ふと目にしたジュエリーからヒントを得て、美しいケーキを生み出す辻口さん。海外でも、なるべくジュエリーを見るよう心がけているそうで、過去には素晴らしい「出会い」もあったとか。
「トルコ・イスタンブールのトプカプ宮殿で見た、クラシックな宝飾の世界。ホントに細やかだし、宝石を入れておく箱のデザインさえ、面白い!時が経っても、オーラをまとってる。そんな感じがしましたね。作り手の想い、みたいなものは、時が経っても感じるんだな、と。作り上げるまでの構成とその労力。そして時代背景を重ねながら宝石を見ると、非常に面白いですね。 宝石を入れる箱にも、こだわりが感じられて、つくづく宝石っていうのは奥が深いなぁと思いましたね。あっ、トプカプ宮殿では86カラットの巨大なダイヤも見ました!漁師が拾って宝石商に見せたら、3本のスプーンと交換してくれ、後にダイヤであることが分かったという伝説のダイヤモンド。
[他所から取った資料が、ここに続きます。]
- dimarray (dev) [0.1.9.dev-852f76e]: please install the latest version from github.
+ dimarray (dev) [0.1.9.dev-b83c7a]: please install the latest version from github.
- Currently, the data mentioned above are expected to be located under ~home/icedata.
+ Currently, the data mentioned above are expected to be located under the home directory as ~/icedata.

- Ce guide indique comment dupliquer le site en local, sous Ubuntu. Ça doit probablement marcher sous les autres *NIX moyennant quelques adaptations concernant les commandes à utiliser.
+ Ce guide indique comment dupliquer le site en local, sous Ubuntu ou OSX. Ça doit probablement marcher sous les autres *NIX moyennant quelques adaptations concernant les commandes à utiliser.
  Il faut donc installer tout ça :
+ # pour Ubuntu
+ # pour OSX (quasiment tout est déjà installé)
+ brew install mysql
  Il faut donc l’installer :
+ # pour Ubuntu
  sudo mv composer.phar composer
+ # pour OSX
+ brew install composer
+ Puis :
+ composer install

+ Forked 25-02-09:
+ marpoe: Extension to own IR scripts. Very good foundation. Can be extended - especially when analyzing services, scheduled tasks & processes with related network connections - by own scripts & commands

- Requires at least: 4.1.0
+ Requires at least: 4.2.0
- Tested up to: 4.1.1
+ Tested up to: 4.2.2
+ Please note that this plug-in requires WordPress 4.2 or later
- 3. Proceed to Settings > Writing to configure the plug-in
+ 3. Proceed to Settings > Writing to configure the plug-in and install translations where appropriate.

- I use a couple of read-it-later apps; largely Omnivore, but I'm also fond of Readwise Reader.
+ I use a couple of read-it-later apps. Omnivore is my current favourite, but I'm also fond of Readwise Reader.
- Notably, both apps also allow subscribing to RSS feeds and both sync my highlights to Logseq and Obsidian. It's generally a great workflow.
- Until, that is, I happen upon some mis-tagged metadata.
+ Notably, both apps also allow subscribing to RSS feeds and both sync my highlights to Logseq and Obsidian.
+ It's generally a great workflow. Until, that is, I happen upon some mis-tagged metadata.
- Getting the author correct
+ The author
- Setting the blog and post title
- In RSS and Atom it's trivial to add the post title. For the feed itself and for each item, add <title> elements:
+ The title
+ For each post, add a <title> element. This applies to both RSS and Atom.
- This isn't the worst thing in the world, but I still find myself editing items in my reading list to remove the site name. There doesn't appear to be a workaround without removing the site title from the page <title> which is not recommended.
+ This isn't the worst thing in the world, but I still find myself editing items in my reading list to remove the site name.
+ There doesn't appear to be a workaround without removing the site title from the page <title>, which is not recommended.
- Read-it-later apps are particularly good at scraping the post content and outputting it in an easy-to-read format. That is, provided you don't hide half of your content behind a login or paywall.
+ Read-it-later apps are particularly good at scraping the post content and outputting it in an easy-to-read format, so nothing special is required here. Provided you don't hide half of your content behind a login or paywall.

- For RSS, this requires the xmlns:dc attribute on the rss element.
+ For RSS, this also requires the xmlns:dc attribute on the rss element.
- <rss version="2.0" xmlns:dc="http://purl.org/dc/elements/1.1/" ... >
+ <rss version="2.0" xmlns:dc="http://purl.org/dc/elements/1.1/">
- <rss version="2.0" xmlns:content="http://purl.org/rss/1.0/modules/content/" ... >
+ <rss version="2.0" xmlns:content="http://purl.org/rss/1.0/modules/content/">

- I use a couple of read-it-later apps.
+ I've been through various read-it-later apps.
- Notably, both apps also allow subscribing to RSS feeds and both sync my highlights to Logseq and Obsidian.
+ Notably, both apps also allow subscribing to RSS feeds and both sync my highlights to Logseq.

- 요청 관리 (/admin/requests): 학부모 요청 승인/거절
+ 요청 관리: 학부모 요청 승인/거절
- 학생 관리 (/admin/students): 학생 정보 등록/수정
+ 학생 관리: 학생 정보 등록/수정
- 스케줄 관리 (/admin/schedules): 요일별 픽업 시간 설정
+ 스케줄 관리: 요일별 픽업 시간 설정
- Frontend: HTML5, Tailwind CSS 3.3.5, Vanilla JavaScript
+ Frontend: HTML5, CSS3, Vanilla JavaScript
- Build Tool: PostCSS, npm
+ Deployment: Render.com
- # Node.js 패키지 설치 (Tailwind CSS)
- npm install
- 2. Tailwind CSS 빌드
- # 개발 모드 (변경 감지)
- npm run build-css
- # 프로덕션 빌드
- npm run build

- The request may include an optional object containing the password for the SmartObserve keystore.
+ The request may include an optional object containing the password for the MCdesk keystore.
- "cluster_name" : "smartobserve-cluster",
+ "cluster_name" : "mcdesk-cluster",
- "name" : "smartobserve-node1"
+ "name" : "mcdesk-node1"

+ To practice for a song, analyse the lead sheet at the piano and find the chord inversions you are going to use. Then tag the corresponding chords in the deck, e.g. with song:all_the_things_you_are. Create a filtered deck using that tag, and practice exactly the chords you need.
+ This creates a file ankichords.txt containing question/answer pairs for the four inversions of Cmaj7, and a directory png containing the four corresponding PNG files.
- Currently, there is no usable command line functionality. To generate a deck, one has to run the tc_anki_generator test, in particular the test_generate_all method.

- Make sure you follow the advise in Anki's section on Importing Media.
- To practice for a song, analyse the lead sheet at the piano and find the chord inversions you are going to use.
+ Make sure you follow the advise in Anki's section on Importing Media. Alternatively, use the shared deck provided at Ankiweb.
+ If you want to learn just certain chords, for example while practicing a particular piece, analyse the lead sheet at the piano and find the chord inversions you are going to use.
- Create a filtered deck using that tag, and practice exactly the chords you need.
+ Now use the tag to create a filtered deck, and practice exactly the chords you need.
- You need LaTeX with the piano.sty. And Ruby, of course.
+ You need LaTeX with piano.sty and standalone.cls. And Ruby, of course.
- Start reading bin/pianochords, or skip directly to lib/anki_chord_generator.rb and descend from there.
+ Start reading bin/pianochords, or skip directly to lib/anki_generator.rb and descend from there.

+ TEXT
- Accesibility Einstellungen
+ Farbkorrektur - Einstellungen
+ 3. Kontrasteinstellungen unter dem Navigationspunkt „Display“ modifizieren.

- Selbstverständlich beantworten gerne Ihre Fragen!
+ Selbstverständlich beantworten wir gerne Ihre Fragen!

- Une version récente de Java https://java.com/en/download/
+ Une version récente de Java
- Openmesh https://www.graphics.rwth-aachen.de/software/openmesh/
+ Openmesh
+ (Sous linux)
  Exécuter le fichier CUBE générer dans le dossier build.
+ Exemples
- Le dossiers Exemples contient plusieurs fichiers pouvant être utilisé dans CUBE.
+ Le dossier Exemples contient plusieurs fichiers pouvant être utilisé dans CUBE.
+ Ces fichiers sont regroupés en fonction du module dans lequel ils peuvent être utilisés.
あれには心奪われましたね!」
さらに「ジュエリー」と「スイーツ」には、こんな共通点も。
「スイーツを食べるとき、しかめっ面で食べる人はいませんよね。誰でもそのひとときは、やさしく穏やかで幸せになれるのではないでしょうか? それはジュエリーも一緒だと思うんです。素敵なジュエリーを見たら、あるいは身に着けたら、皆さんきっと笑顔になりますよね? 僕はスイーツを通してみんなにもっともっと笑顔になってもらいたい。 夢は大きく、『スイーツを通じた世界平和』。スイーツとジュエリーで、世界中の人たちが笑顔になるといいですね。」
最後に、「世界一のパティシェ」辻口さんが憧れる、ジュエリーのおしゃれについて、伺ってみました。
「今はジュエリーを着けられませんが、いつかパティシェをリタイアしたら、ジュエリーのおしゃれを楽しんでみたいなと思います。でもまだリタイアするまでに、30年くらいあるけどね(笑)。30年後、ジュエリーが似合うダンディーなおじいさんになれればいいなと、思いますね。」
辻口博啓さん プロフィール
1967年石川県生まれ。
和菓子屋の長男に生まれるが、小学生の時、友達の家で食べたショートケーキの味が忘れられず、高校卒業後、洋菓子の道へ。1997年、お菓子のワールドカップ「クープ・ド・モンド」で優勝し、世界一のパティシェとなる。以来、日本を代表するパティシェとして、スイーツ文化を牽引。 事業もマルチに拡大し、モンサンクレールをはじめ、コンセプトの異なる12ブランドを展開。後進の育成にも心血を注ぎ、故郷石川県にて、スーパースイーツ製菓専門学校を開校。今春からは「料理の鉄人」たちを名誉教授に迎えた、スーパースイーツ調理専門学校もスタート。 学校長としても多忙な日々を送る。